Still, Lincoln gave about 100 speeches throughout the trip on and off the train.
"To shore up Democracy," writes Widtmer, "Lincoln needed to speak every time that a crowd formed near his train."
- He's walking a tight rope.
He knows he is facing real danger.
He's been informed about this plot and every day they're getting more information about it.
So he's literally heading into the jaws of danger.
I mean, he's heading toward Baltimore.
There's no way he can get to Washington without going through Baltimore.
But he also just has an intuitive sense that he's gotta get out there and talk about America and talk about himself and sell the idea of the Lincoln presidency to a public that still feels a lot of doubt and anxiety before he has even become president.
- As the president-elect was traveling through Ohio, Congress was meeting to certify the results of the 1860 election.
But Widmer says it was a fraught day as Lincoln haters tried to disrupt the count.
- There were actually crowds trying to get into the Capitol just like on January 6th.
There were unruly sort of drunken men swearing, trying to get in, but then inside there were politicians giving speeches denouncing the result just like we saw on January 6th.
- [Reporter] There were fears that Congress might take over the election.
A lot of power lay in the hands of Vice President John C. Breckenridge, a pro southern candidate who also ran against Lincoln.
- He's the winner who's in charge of counting the electoral votes and he refused to cheat.
He's kind of like Mike Pence in this story.
He refused to cheat and he presided over an honest count that declared Lincoln the President-elect.
- [Crowd] Hang Mike Pence!
Hang Mike Pence!
- [Reporter] Widmer's book was published in 2020, nine months before the insurrection on the Capitol.
(crowd chanting) As he watched the attack unfold, Widmer was struck by the similarities between that day and the days leading up to Lincoln's inauguration.
- One of the moving parts of my book was that ordinary people started walking around the Capitol to defend it in the days when they felt that there might be a pro southern takeover of the Capitol before Lincoln even got there.
And people like firemen, blacksmiths, just sort of the working people of Washington DC did not wanna see a coup happen in their city.
I mean it's where they're from and they came out and sort of patrolled around the Capitol to keep an eye on it.
And we need to be the same way in 2022.
- [Reporter] Wyoming Congresswoman Liz Cheney read Widmer's book before the attack on the Capitol, the lifelong Republican lost her congressional seat after sitting on the House January 6th Committee.
- I will not sit back and watch in silence while others lead our party down a path that abandons the rule of law and joins the former president's crusade to undermine our democracy.
- [Reporter] Widmer says Cheney recently called him to talk about the book.
She worried about what might have happened had the Capitol rioters got in their hands on the boxes containing the electoral votes.
- Her political intelligence is so sharp, she knew that was a weak point in our system and that we needed to be really careful on the day of the counting of the electoral votes.

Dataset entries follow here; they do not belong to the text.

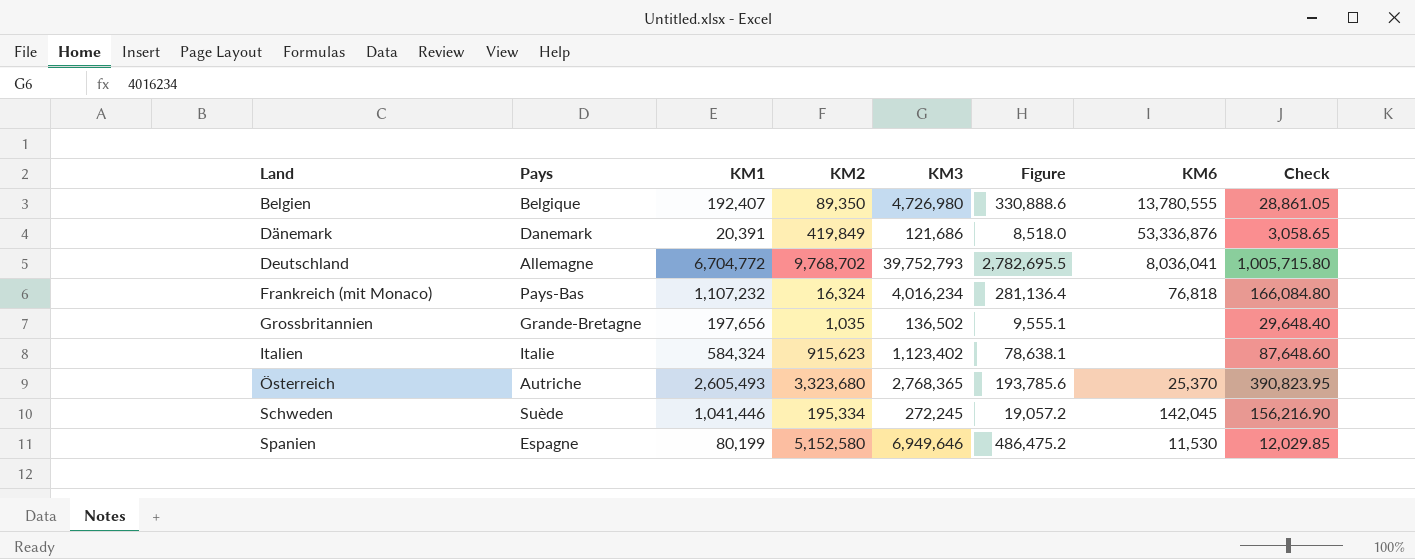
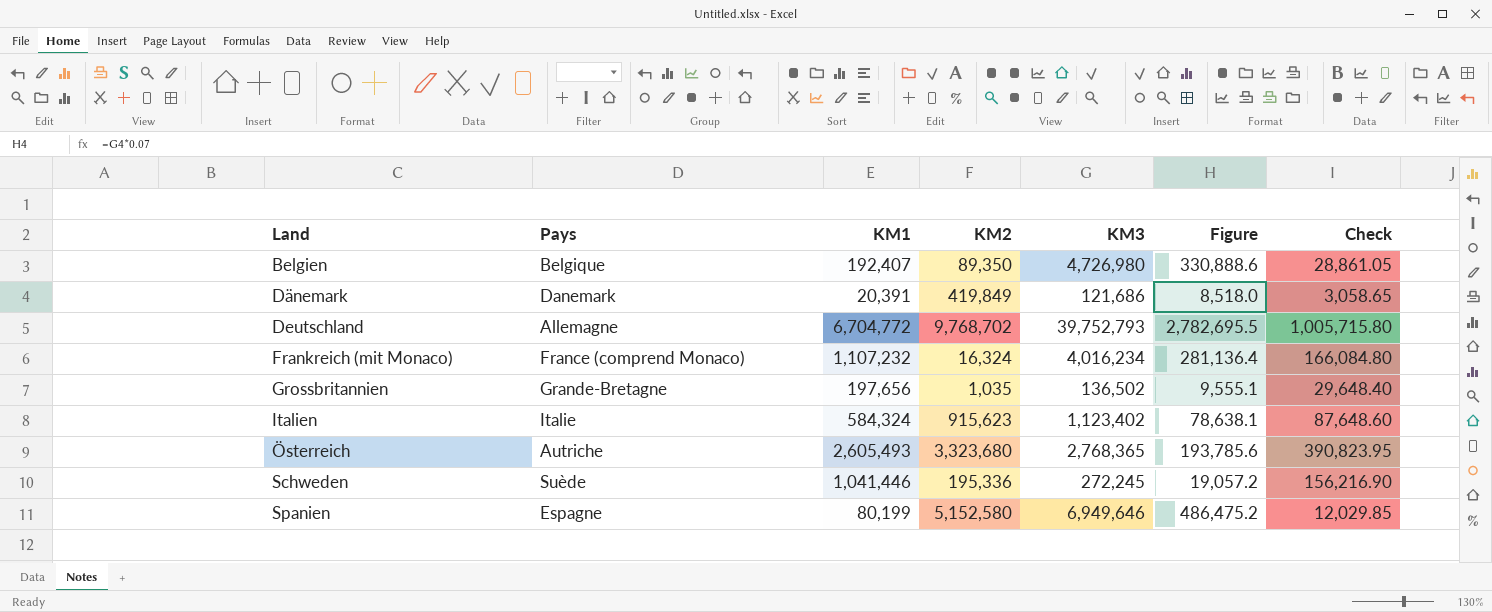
column KM6 | position: 7 -> none
Frankreich (mit Monaco) | Pays: Pays-Bas -> France (comprend Monaco)
Schweden | KM2: 195,334 -> 195,336

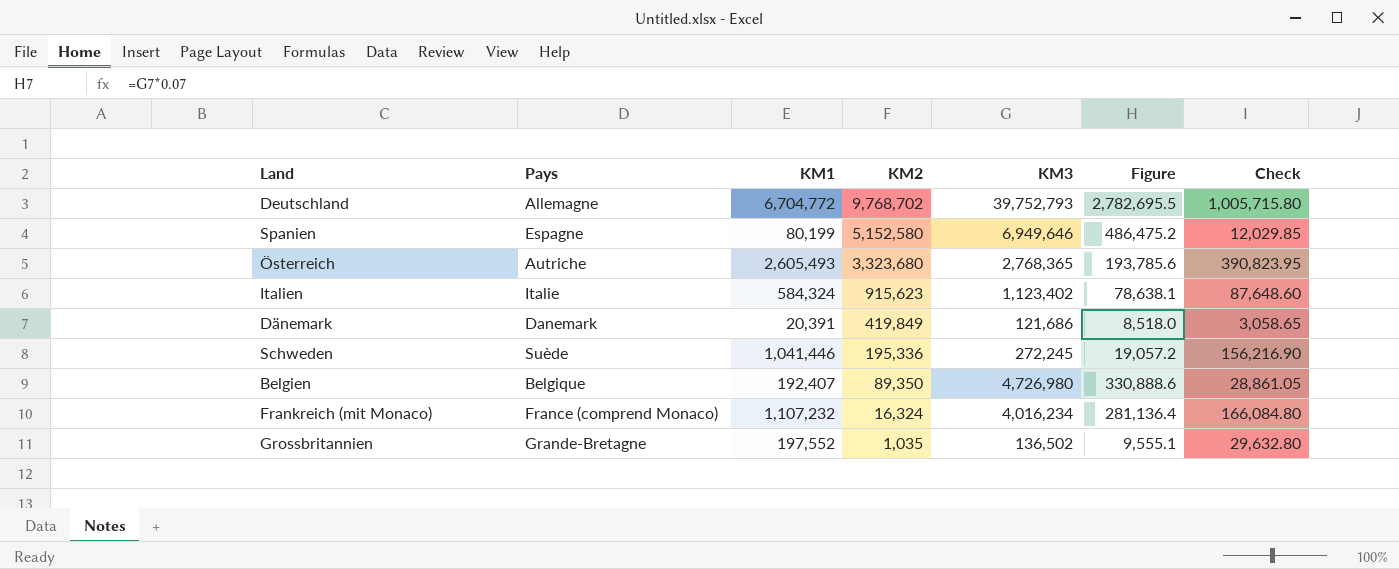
row order: Land ascending -> KM2 descending
Grossbritannien | KM1: 197,656 -> 197,552
Grossbritannien | Check: 29,648.40 -> 29,632.80

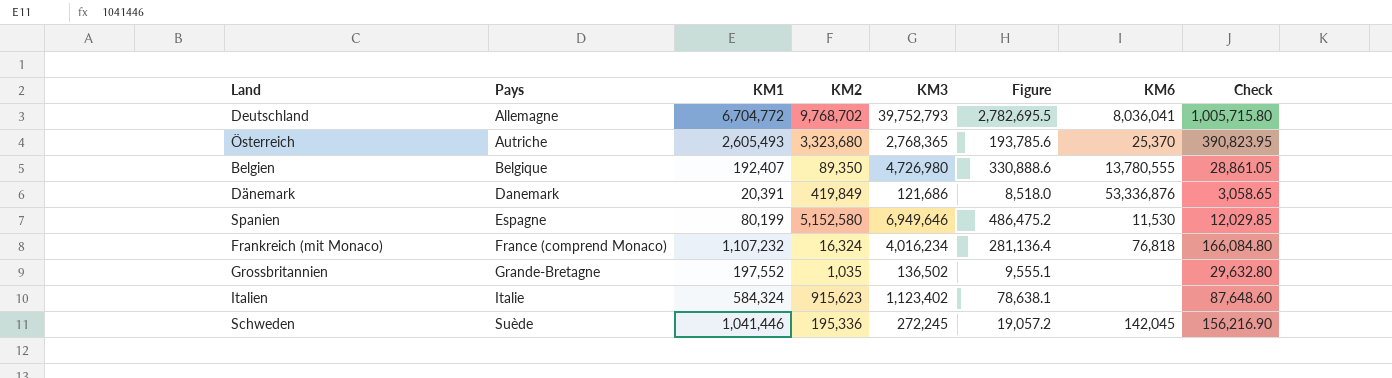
row order: KM2 descending -> Pays ascending
column KM6 | position: none -> 7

So she said my book gave her some foreknowledge that was very valuable to her that day.
- It's been more than 160 years since Lincoln's inaugural train ride.

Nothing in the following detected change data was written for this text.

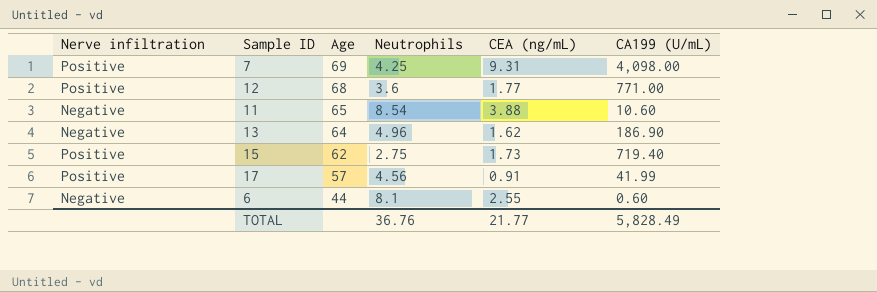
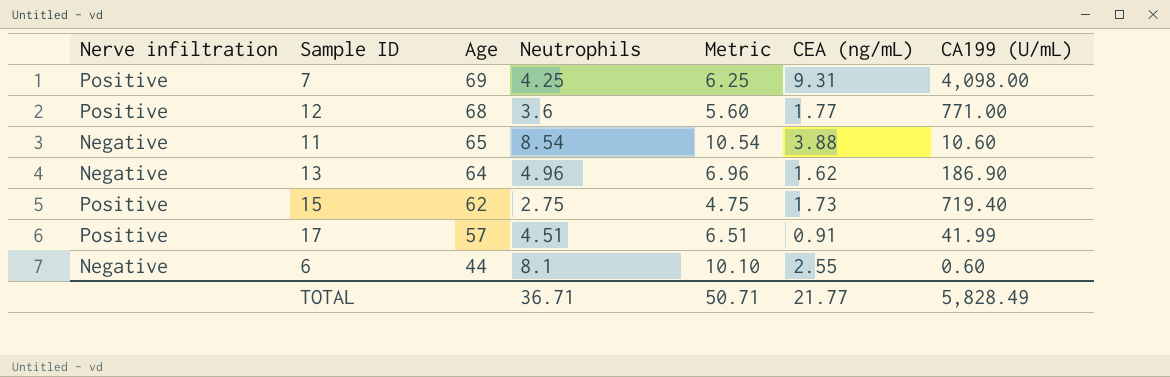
column Metric | formula: none -> [Neutrophils] + 2
17 | Neutrophils: 4.56 -> 4.51
TOTAL | Neutrophils: 36.76 -> 36.71

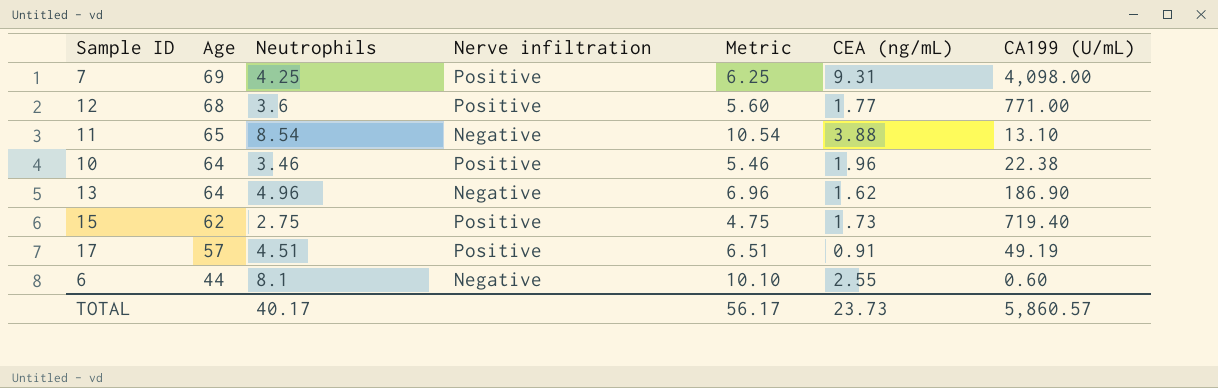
column Nerve infiltration | position: 1 -> 4
11 | CA199 (U/mL): 10.60 -> 13.10
row 10: none -> 64 | 3.46 | Positive | 5.46 | 1.96 | 22.38
17 | CA199 (U/mL): 41.99 -> 49.19
TOTAL | Neutrophils: 36.71 -> 40.17
TOTAL | Metric: 50.71 -> 56.17
TOTAL | CEA (ng/mL): 21.77 -> 23.73
TOTAL | CA199 (U/mL): 5,828.49 -> 5,860.57

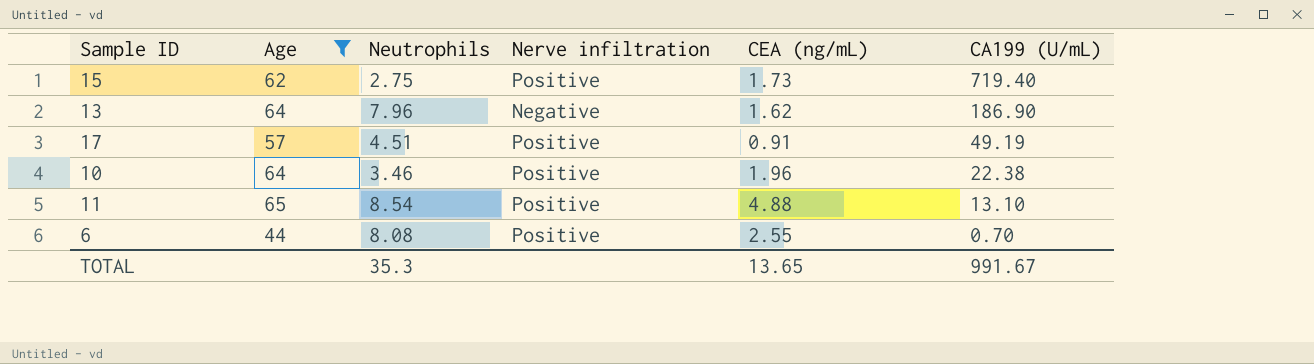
filter: none -> Age <= 65
row order: Age descending -> CA199 (U/mL) descending
column Metric | formula: [Neutrophils] + 2 -> none
13 | Neutrophils: 4.96 -> 7.96
11 | Nerve infiltration: Negative -> Positive
11 | CEA (ng/mL): 3.88 -> 4.88
6 | Neutrophils: 8.1 -> 8.08
6 | Nerve infiltration: Negative -> Positive
6 | CA199 (U/mL): 0.60 -> 0.70
TOTAL | Neutrophils: 40.17 -> 35.3
TOTAL | CEA (ng/mL): 23.73 -> 13.65
TOTAL | CA199 (U/mL): 5,860.57 -> 991.67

But Widmer hopes that what happened back then continues to resonate today.
What's the main thing you want readers to take from your book?
- I want them to look at Lincoln as a flesh and blood human being, not someone we see in a statue or a painting and can't connect to.
He was very brave and stood up for his country when his country needed him.
And from those understandings of Lincoln, I hope we can all for ourselves find some of those same qualities.
January 6th showed how fragile our very strong country actually is.
And so we all need to stand up individually, but also helping each other.
And I think we'll be a better country if we do that.